I've encountered a very strange problem when attempting to migrate the LVS
directors for our web cache from old hardware (using 2.4 kernel) to new
hardware (with SLES9, 2.6 kernel, up-to-date with all relevant SuSE RPM
updates) - 32-bit x86 in both cases and with LVS configuration differing
only to the extent of adding more real-servers and adjusting which systems
are running as directors.
Checking past mail to lvs-users and searching with Google fails to find
any mention of such a problem. Even if no-one's actually seen the problem
before, I hope someone may be able to work out either what's happening and
how to solve it, or suggest how to identify the cause.
We are using the LVS DR (Direct Routing) configuration, so that the high
volume of data from the web cache real-servers can go direct to the
clients, bypassing the directors (which might well become a bottleneck if
that system had to handle all the cache response data).
The virtual IP addresses and ports on which the (very busy) live services
would run are:
131.111.8.1 port 8080 (TCP) - web cache HTTP (Squid real-server)
131.111.8.1 port 3130 (UDP) - web cache ICP (Squid real-server)

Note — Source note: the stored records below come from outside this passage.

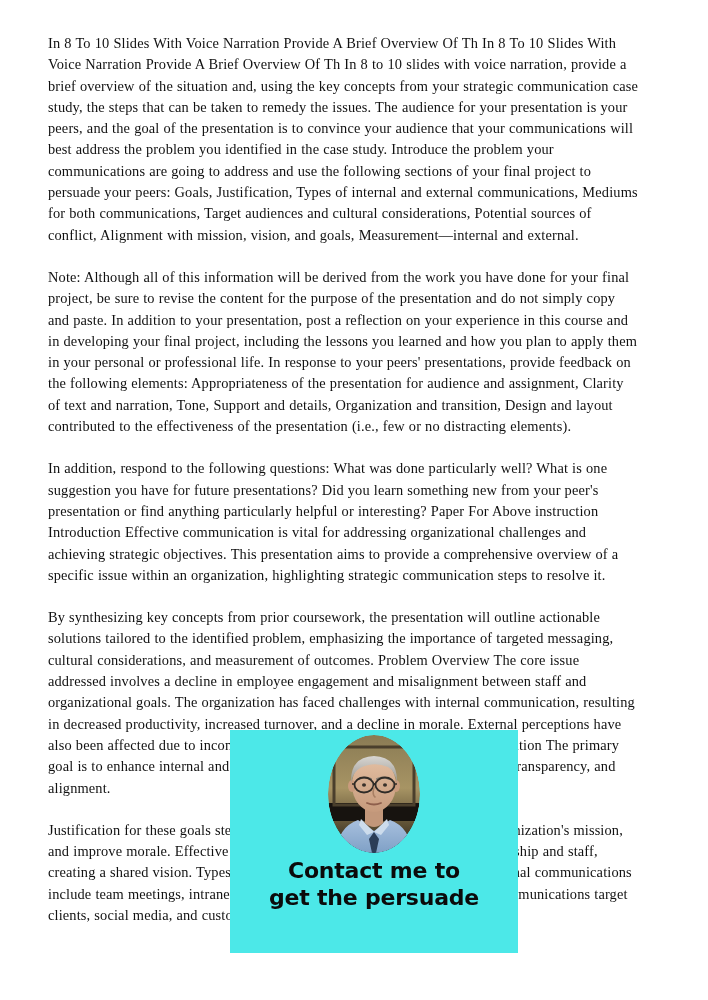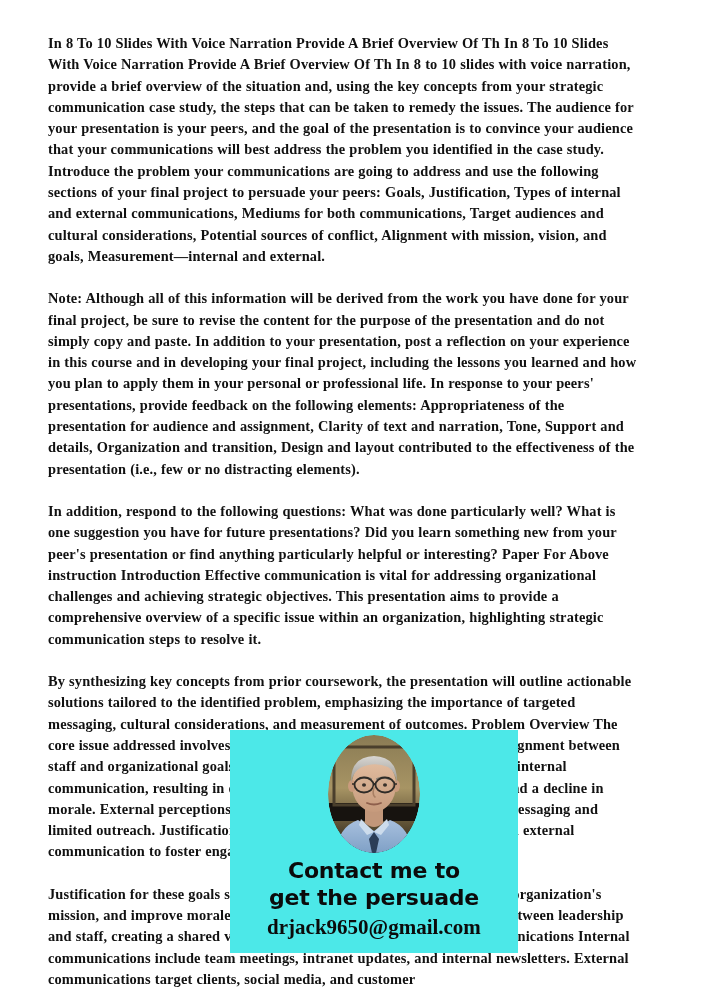--- a/index.html
+++ b/index.html
@@ -23,7 +23,6 @@
     height: 920px;
     box-sizing: border-box;
     padding: 33px 70px 0 48px;
-    font-weight: bold;
   }
 
   .para {

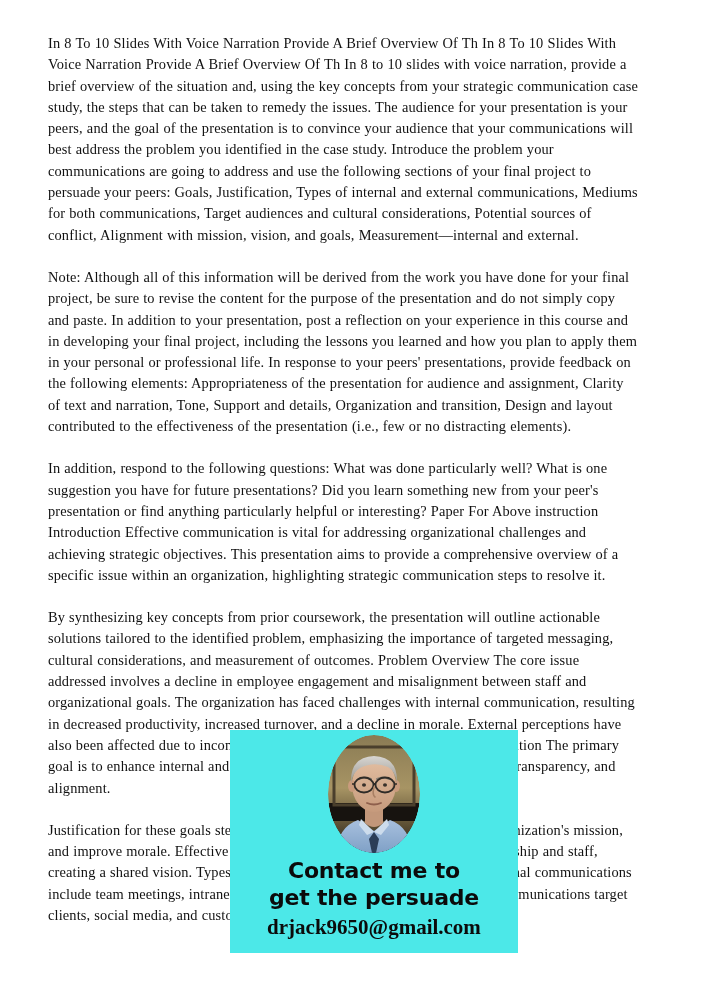--- a/index.html
+++ b/index.html
@@ -173,7 +173,6 @@
 
   <div class="promo-line l1">Contact me to</div>
   <div class="promo-line l2">get the persuade</div>
-  <div class="promo-email">drjack9650@gmail.com</div>
 </div>
 
 </body></html>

131.111.8.68 port 80 (TCP) - WPAD HTTP (Web Proxy
Auto-Discovery, Apache real-server)
Those are the actual addresses, and may be significant as the problem
seems to be address-specific. The real-servers have 131.111.8.x canonical
addresses, with the hidden interfaces used as targets for the LVS-managed
services set up as aliases of dummy0.
The LVS-related software (inc. kernel/modules) are the versions supplied
by SuSE in SLES9 (as modified by subsequent official updates) with the
sole exception that we'd normally use a local version of ldirectord that
has been modified to send pager and email alerts when services/servers are
added or dropped. However, I just tried the unmodified original version
and it fails in the same way. The heartbeat and heartbeat-ldirectord RPMs
are V1.2.3-2.9 and the ldirectord which they include is v1.77.2.10 (but
I don't know if that includes any SuSE modifications).
The back-end systems are all capable of running both types of real-server
and would normally have both servers running and handling requests, though
ldirectord should adapt to whatever's available.
Tests (using alternative virtual IP addresses) before going live "just
worked", but a major and bizarre problem turned up when trying it with the
live addresses and handling traffic for the entire university (in contrast
to the very low volume of test requests that I'd tried with the test
addresses).
The problem is that while access to the web cache (131.111.8.1) through
the new director "just worked", the WPAD requests almost all got stuck -
shown as SYN_RECV in /proc/net/ip_vs_conn and reported in
/var/log/messages as
... ip_rt_bug: [clientIPhere] -> 131.111.8.68, eth1
and corresponding packets do not get forwarded to a real-server.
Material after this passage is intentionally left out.